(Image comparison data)
○ ○ ○ ○ ○

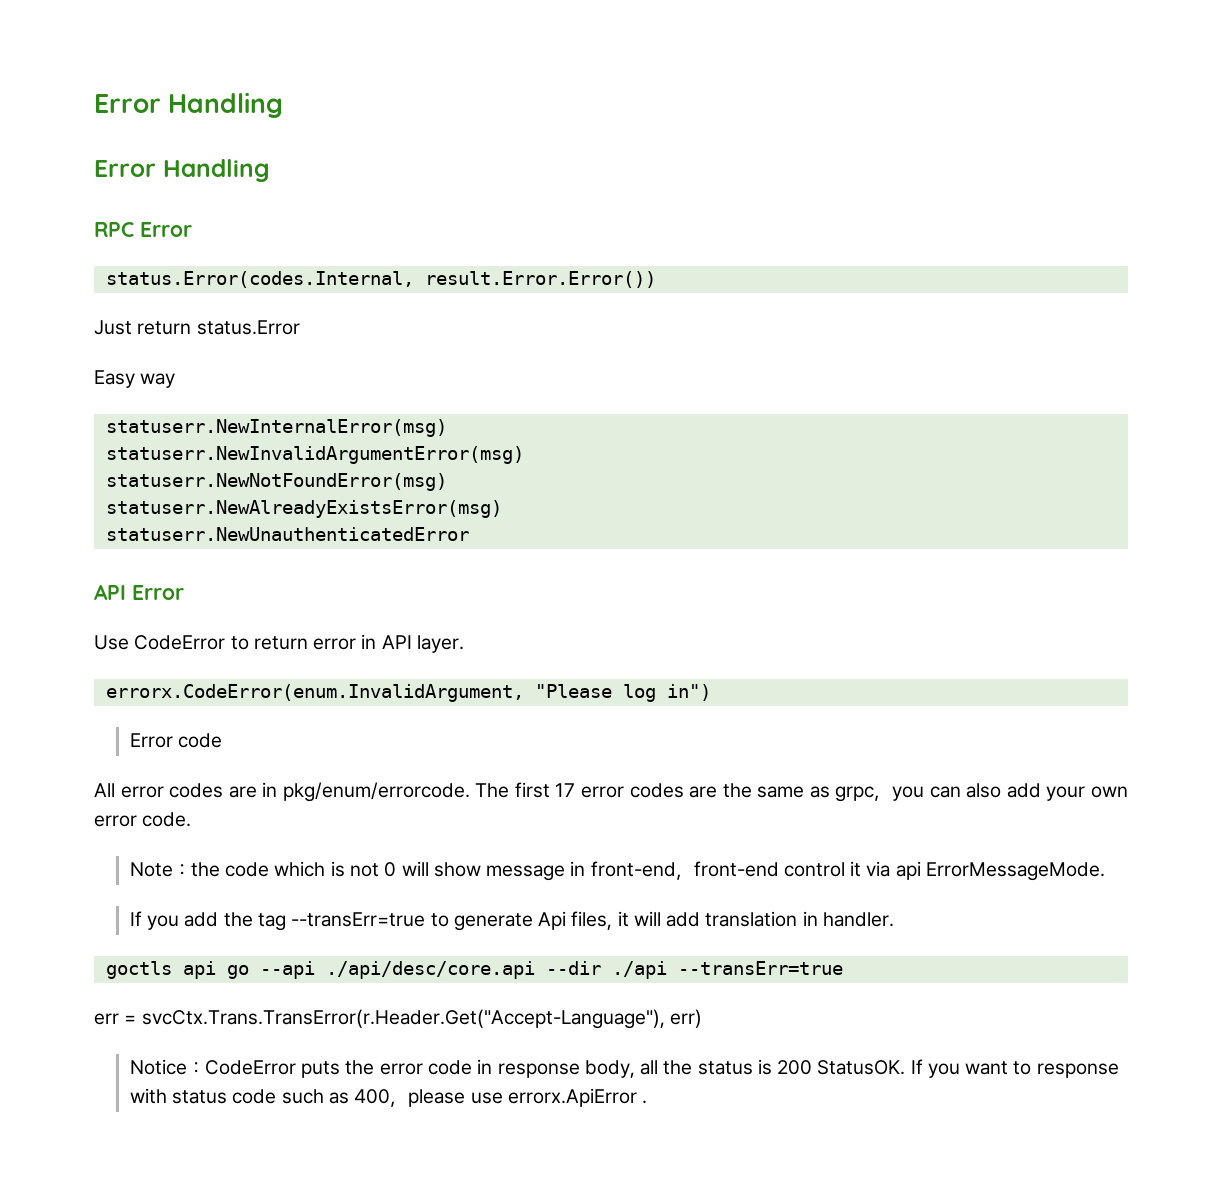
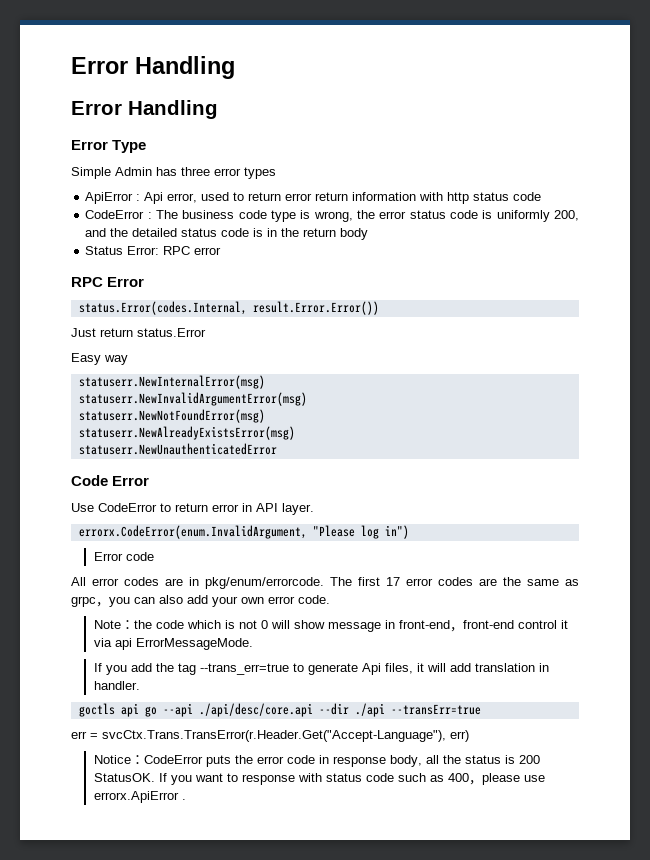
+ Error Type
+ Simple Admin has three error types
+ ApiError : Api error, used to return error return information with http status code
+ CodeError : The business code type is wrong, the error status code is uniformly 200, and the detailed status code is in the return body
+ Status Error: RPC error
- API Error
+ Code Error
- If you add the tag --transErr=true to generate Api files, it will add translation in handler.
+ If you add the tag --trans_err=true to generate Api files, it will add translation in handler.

○ ○ ○ ○ ○

▶ _DIRECTIONS_:
Using the records above, please retype only the run of lines from the line holding "- API Error" through the last line, both ends included.

▶ _RESPONSE AREA_:
- API Error
+ Code Error
- If you add the tag --transErr=true to generate Api files, it will add translation in handler.
+ If you add the tag --trans_err=true to generate Api files, it will add translation in handler.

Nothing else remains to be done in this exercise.